Damit lässt Trump nicht nur Kiew im Stich, sondern verprellt es sich auch mit Europa. Nur schon ein russischer Teilsieg in diesem Krieg wäre ein Garant für jahrelange extreme Instabilität und Unsicherheit in Europa. Neue russische Angriffe gar auf Nato-Gebiet halten Experten für sehr wahrscheinlich. Mit dem faktischen Wegfall der USA als Nato-Schutzmacht wächst diese Gefahr noch einmal frappant.
Dieses orthografische Detail gibt der Ukraine Hoffnung
Europa ist (noch) nicht bereit, militärisch auf eigenen Füssen zu stehen. Das zeigt diese Blick-Übersicht über Europas Armeen. Zudem fehlt eine Führungsfigur vom Format des Briten Winston Churchill, der Europa im Angesicht der Nazi-Bedrohung mit seinen «Wir werden niemals aufgeben»-Rufen im Inneren zusammenhielt.
Was schnell gehen müsste – europäische Einigung, massive Aufrüstung, klare Moskau-Kante –, wird lange, viel zu lange brauchen. Das ist die unangenehme Wahrheit, mit der sich Europa konfrontiert sieht. Vielleicht hat Amerika bis dahin wieder einen vernünftigen Präsidenten. Vielleicht ist Putin bis dahin tot.

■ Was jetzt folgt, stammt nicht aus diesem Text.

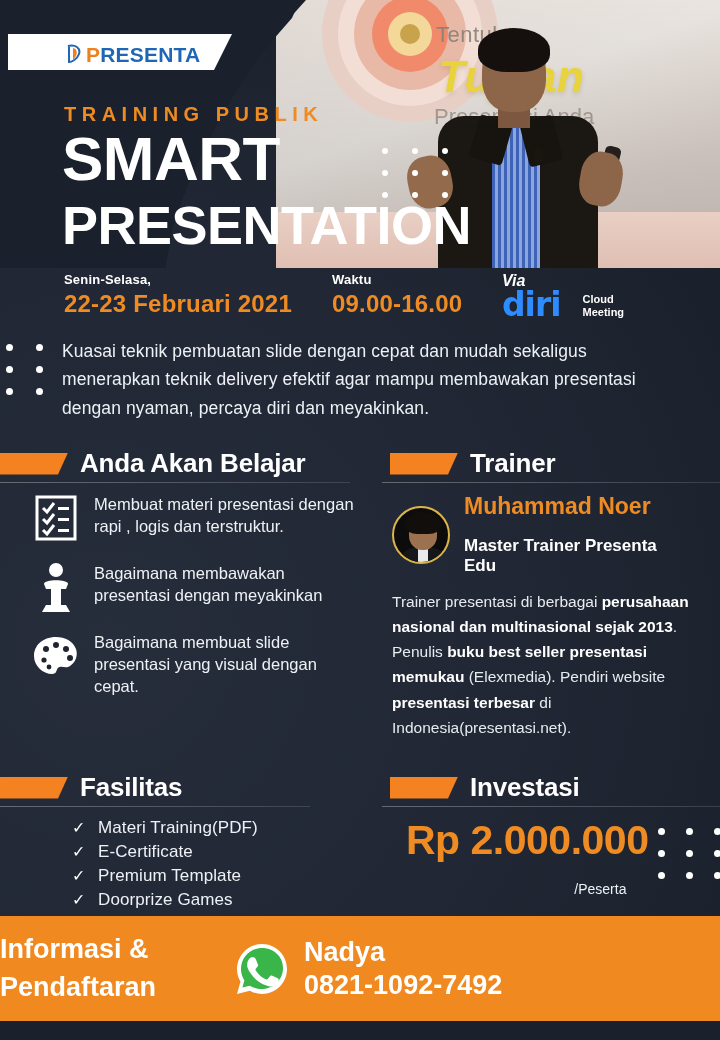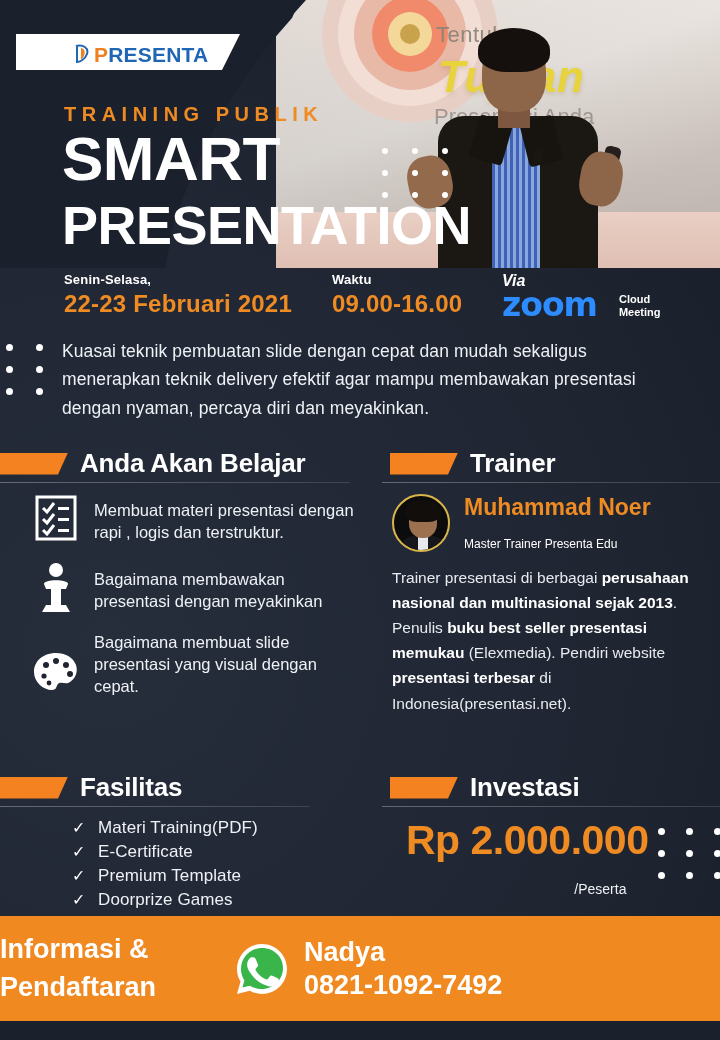--- a/index.html
+++ b/index.html
@@ -78,7 +78,7 @@
 
   
   .logo-tab {
-    position:absolute; left:16px; top:34px; width:224px; height:40px;
+    position:absolute; left:8px; top:34px; width:224px; height:40px;
     background:#ffffff;
     clip-path: polygon(0 0, 224px 0, 206px 36px, 0 36px);
     display:flex; align-items:center;

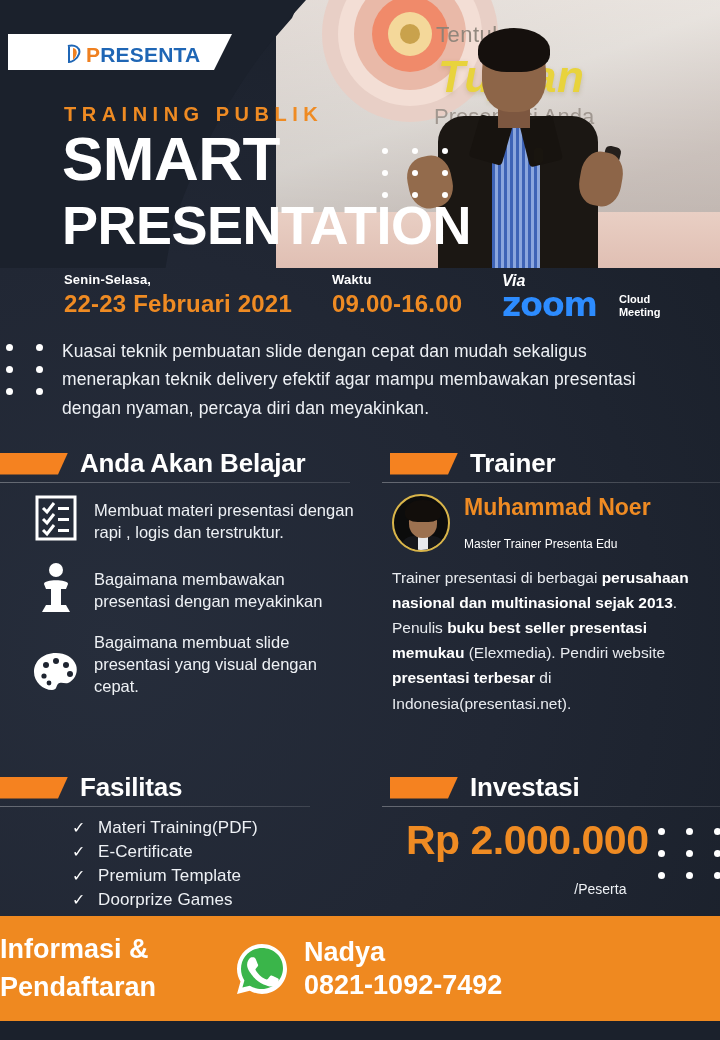--- a/index.html
+++ b/index.html
@@ -270,7 +270,7 @@
     <div class="info-col col-via">
       <div class="via-lab">Via</div>
       <div class="via-row">
-        <span class="zoom-word">zoom</span>
+        <span class="zoom-word">diri</span>
         <span class="via-sub">
           <span>Cloud</span><br>
           <span>Meeting</span>

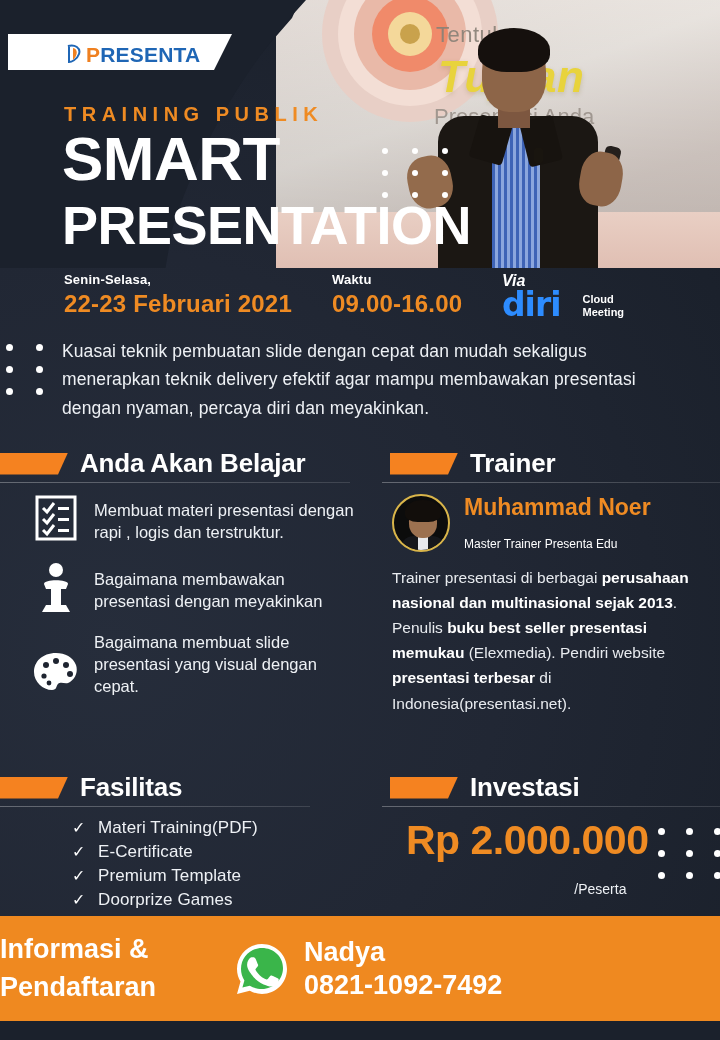--- a/index.html
+++ b/index.html
@@ -143,7 +143,7 @@
 
   
   .learn { position:absolute; left:30px; top:492px; width:330px; }
-  .learn-item { display:flex; align-items:flex-end; margin-bottom:17px; }
+  .learn-item { display:flex; align-items:flex-start; margin-bottom:17px; }
   .learn-ico { width:52px; min-width:52px; height:52px; margin-right:12px;
                display:flex; align-items:center; justify-content:center; }
   .learn-txt { font-size:16.5px; line-height:1.33; color:#eef1f5; padding-top:2px; }

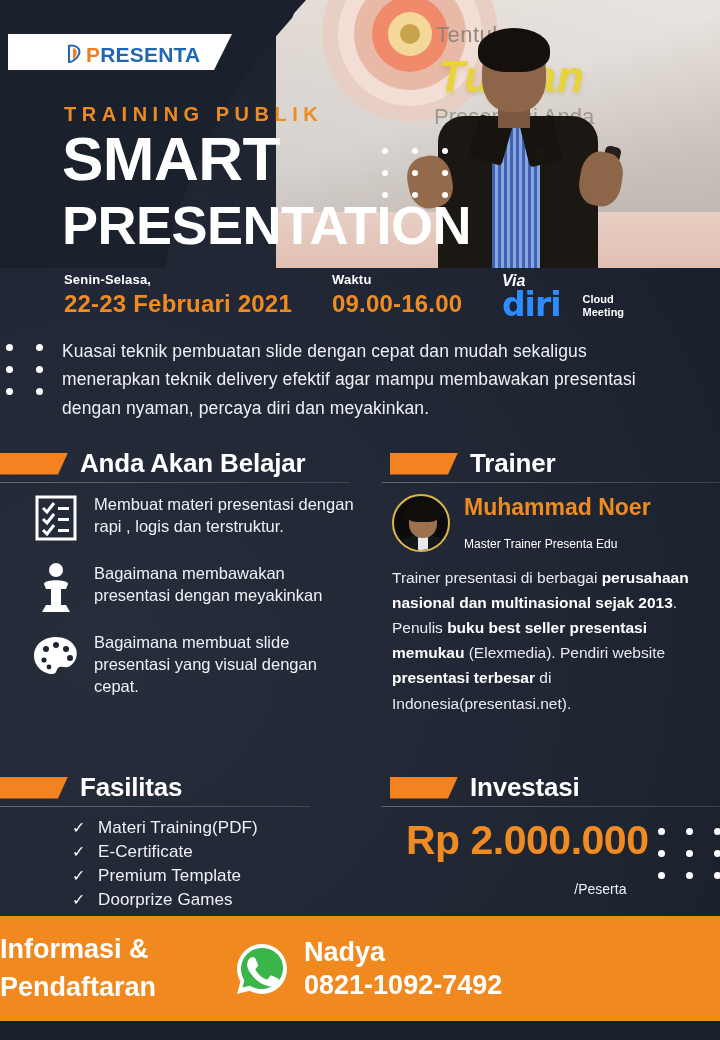--- a/index.html
+++ b/index.html
@@ -161,7 +161,7 @@
              background:#16171b; }
   .av-shirt{ position:absolute; left:24px; top:40px; width:10px; height:20px; background:#e8e9ec; }
   .tr-name { font-size:23px; font-weight:bold; color:#ef8b23; line-height:1.05; }
-  .tr-role { font-size:12px; font-weight:normal; color:#fff; margin-top:18px; }
+  .tr-role { font-size:17px; font-weight:bold; color:#fff; margin-top:18px; }
   .tr-bio { margin-top:13px; font-size:15.5px; line-height:1.62; color:#e8ebef; }
   .tr-bio b { color:#ffffff; }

Und vielleicht kommt der wankelmütige Trump doch noch zur Einsicht, dass er für einmal auf das falsche Pferd gesetzt hat. Diese Lesart geht auf ukrainischen Social-Media-Kanälen rum. Das Indiz, dass Trump urplötzlich zum Ukraine-Freund werden könnte: In seinem jüngsten «HÖR AUF, Wladimir»-Post auf Truth Social schrieb er von «Kyiv», die ukrainische Schreibweise, und nicht etwa von «Kiev», wie die Russen die ukrainische Hauptstadt nennen. Orthografisches Detail. Mehr Anlass zur Hoffnung gibts momentan leider nicht.